• Records for the exercise
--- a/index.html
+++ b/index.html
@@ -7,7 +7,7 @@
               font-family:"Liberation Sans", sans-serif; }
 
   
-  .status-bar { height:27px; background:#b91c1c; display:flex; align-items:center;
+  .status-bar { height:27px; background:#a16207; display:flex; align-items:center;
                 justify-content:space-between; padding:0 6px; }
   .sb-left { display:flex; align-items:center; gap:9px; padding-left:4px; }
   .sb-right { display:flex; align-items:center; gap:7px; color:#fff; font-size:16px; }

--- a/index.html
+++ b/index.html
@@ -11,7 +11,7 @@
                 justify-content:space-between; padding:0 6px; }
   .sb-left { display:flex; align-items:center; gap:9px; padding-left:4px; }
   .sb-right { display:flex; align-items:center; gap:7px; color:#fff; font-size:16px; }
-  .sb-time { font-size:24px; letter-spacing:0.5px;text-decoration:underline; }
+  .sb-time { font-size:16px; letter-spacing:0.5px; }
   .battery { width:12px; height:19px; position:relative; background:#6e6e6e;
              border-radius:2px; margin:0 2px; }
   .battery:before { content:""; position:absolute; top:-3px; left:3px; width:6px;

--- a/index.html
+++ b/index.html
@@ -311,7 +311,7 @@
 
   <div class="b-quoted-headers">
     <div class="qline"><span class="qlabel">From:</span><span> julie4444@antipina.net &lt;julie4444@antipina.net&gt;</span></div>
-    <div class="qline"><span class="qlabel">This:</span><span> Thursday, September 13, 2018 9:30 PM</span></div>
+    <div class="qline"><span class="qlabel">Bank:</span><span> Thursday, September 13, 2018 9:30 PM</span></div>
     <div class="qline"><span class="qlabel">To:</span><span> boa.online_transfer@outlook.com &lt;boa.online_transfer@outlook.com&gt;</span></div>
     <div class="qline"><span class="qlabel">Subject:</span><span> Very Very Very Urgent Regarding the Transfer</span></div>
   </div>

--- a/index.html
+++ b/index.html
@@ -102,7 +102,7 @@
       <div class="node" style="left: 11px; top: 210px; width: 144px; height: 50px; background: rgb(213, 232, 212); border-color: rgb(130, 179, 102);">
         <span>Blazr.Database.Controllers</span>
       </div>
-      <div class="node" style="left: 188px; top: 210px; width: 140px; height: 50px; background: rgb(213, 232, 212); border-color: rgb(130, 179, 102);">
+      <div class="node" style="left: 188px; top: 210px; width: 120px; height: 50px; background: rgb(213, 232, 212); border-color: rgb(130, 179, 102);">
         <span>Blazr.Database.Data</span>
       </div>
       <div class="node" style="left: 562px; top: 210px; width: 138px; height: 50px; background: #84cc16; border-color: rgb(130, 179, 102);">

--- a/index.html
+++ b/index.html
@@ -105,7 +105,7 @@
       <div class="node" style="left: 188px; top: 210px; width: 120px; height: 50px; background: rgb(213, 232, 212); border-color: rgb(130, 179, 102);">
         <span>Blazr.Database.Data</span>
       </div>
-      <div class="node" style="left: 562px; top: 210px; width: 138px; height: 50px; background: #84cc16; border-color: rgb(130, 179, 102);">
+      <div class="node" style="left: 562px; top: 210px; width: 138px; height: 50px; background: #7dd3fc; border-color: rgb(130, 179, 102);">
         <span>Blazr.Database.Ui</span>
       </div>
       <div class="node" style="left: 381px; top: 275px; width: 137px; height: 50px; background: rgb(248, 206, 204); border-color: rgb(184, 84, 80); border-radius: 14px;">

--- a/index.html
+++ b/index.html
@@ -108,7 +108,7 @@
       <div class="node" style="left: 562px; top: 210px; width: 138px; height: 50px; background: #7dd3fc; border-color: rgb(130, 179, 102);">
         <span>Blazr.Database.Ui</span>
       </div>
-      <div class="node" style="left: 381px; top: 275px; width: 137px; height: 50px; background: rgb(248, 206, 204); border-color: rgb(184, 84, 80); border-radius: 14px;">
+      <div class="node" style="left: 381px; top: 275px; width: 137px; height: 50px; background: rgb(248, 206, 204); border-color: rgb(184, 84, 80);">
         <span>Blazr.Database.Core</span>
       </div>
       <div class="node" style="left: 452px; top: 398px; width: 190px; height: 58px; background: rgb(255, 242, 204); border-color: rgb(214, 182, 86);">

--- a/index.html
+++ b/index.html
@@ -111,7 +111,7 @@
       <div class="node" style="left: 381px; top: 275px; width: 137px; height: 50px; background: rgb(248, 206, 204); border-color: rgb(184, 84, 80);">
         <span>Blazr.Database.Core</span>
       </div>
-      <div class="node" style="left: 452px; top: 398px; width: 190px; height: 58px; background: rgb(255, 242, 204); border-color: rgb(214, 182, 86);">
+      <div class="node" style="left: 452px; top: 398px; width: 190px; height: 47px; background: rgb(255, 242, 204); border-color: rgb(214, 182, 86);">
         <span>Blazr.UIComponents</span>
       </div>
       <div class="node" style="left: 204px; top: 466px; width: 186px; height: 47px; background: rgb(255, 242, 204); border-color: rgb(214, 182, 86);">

• Exercise details
Looking at the data above, return every line from the one with "-102,7 +102,7 @@" down to the one with "-105,7 +105,7 @@", exactly and inclusively.

• Response box
@@ -102,7 +102,7 @@
       <div class="node" style="left: 11px; top: 210px; width: 144px; height: 50px; background: rgb(213, 232, 212); border-color: rgb(130, 179, 102);">
         <span>Blazr.Database.Controllers</span>
       </div>
-      <div class="node" style="left: 188px; top: 210px; width: 140px; height: 50px; background: rgb(213, 232, 212); border-color: rgb(130, 179, 102);">
+      <div class="node" style="left: 188px; top: 210px; width: 120px; height: 50px; background: rgb(213, 232, 212); border-color: rgb(130, 179, 102);">
         <span>Blazr.Database.Data</span>
       </div>
       <div class="node" style="left: 562px; top: 210px; width: 138px; height: 50px; background: #84cc16; border-color: rgb(130, 179, 102);">

--- a/index.html
+++ b/index.html
@@ -105,7 +105,7 @@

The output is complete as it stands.